The testimony is in conflict as to the damages sustained by the plaintiff as a result of the fire, but the finding of $383.33 is well within the range of the evidence, and we think the verdict for that amount was authorized by the evidence. The court did not err in overruling the motion for new trial on the general grounds.
2. Special ground 1 assigns error upon the failure of the court to give in charge to the jury the following request: "Where personal property is damaged by the tortious act of another, the measure of damages is the difference in value of the property before the damage and afterward." The court charged the jury in this respect: "As to the other element of damage, that is, the treetops or laps, you look to the evidence in this case and see what the fair market value of these treetops or laps [was] . . at that time, that is, what the value of it was on the property at the time of the fire and not what it might have been worth after conversion into merchantable stovewood at the time of the fire." In view of the testimony to the effect that some of the treetops were burned and destroyed and others damaged and blackened by the fire which rendered them valueless, the charge as given by the court was applicable and adjusted to the pleadings and the evidence, and the court did not err in failing to give the written request as complained of in the first special ground of the motion. *380
3. Special grounds 3, 4, 5, 7, 8, and 10 of the motion assign error on certain excerpts from the charge of the court.

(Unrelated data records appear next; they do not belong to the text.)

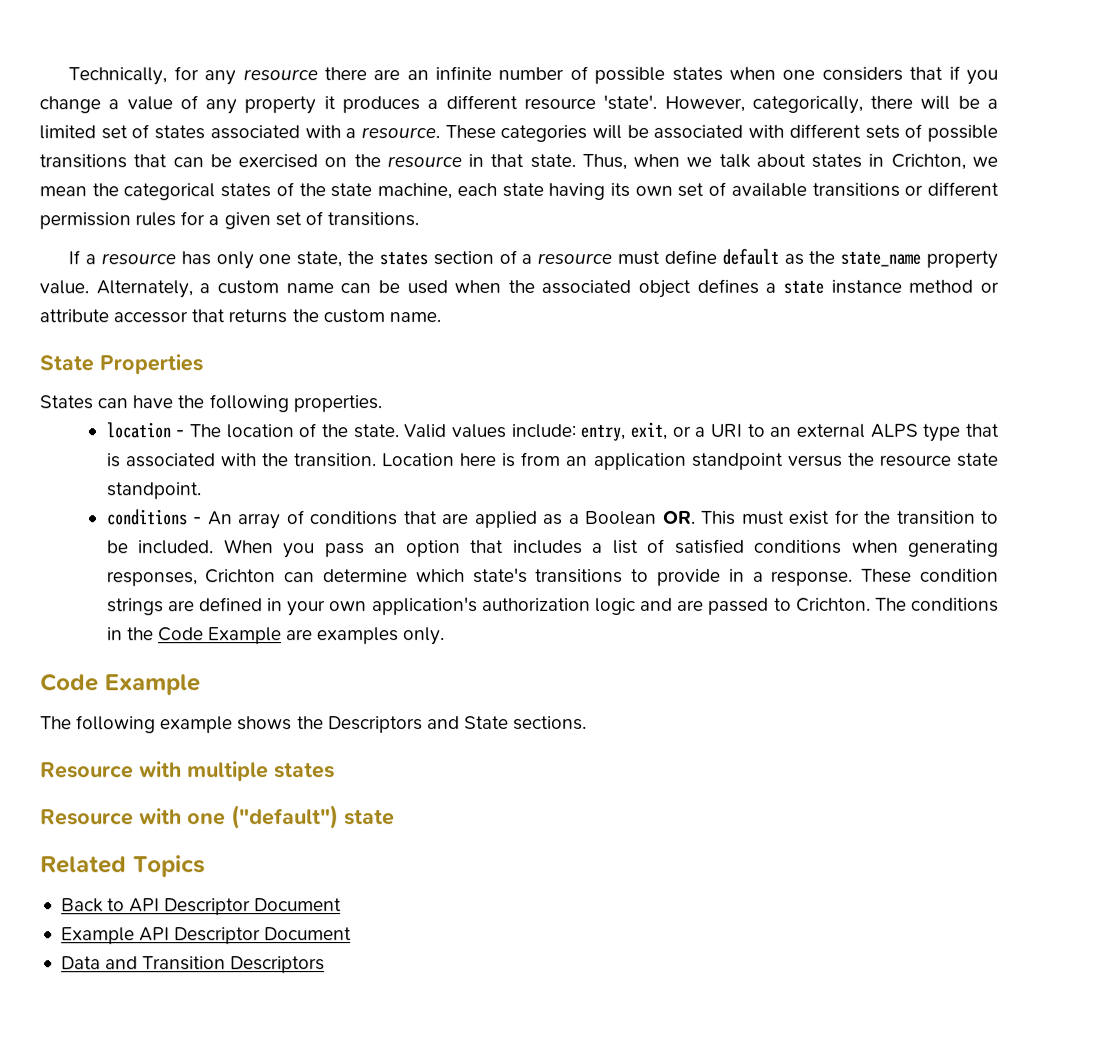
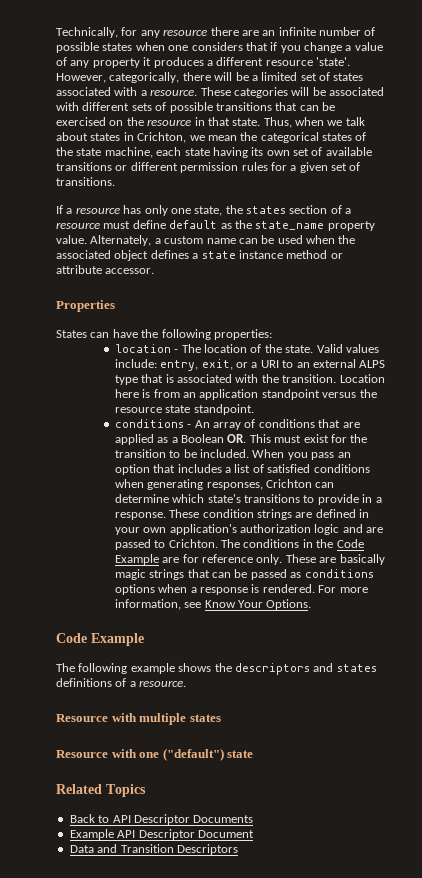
[113,309,441,324] [39,355,94,372] accessor that returns the custom name. // State -> [105,268,155,274] accessor. //
[292,395,382,413] properties. -> [213,329,272,340] properties:
[317,627,400,645] examples -> [182,554,254,563] for reference
(446, 636) none -> [285,554,385,565] [114,569,374,580] [114,584,368,595] [114,599,312,610] These are basically magic strings that can be passed as conditions options when a response is rendered. For more information, see Know Your Options.
[327,715,588,734] Descriptors and State sections. -> [234,663,377,675] [56,678,187,687] descriptors and states definitions of a resource.
[254,898,343,912] Document -> [193,815,254,823] Documents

We have carefully considered these exceptions, and do not think any harmful error is shown by any of them; especially is this true when they are considered in connection with the charge as a whole. The charge was full and fair and was adjusted to the pleadings and the evidence in the case.
4. The verdict was authorized by the evidence; no harmful error appears; and the court did not err in overruling the motion for a new trial.
Judgment affirmed. Felton and Parker, JJ., concur.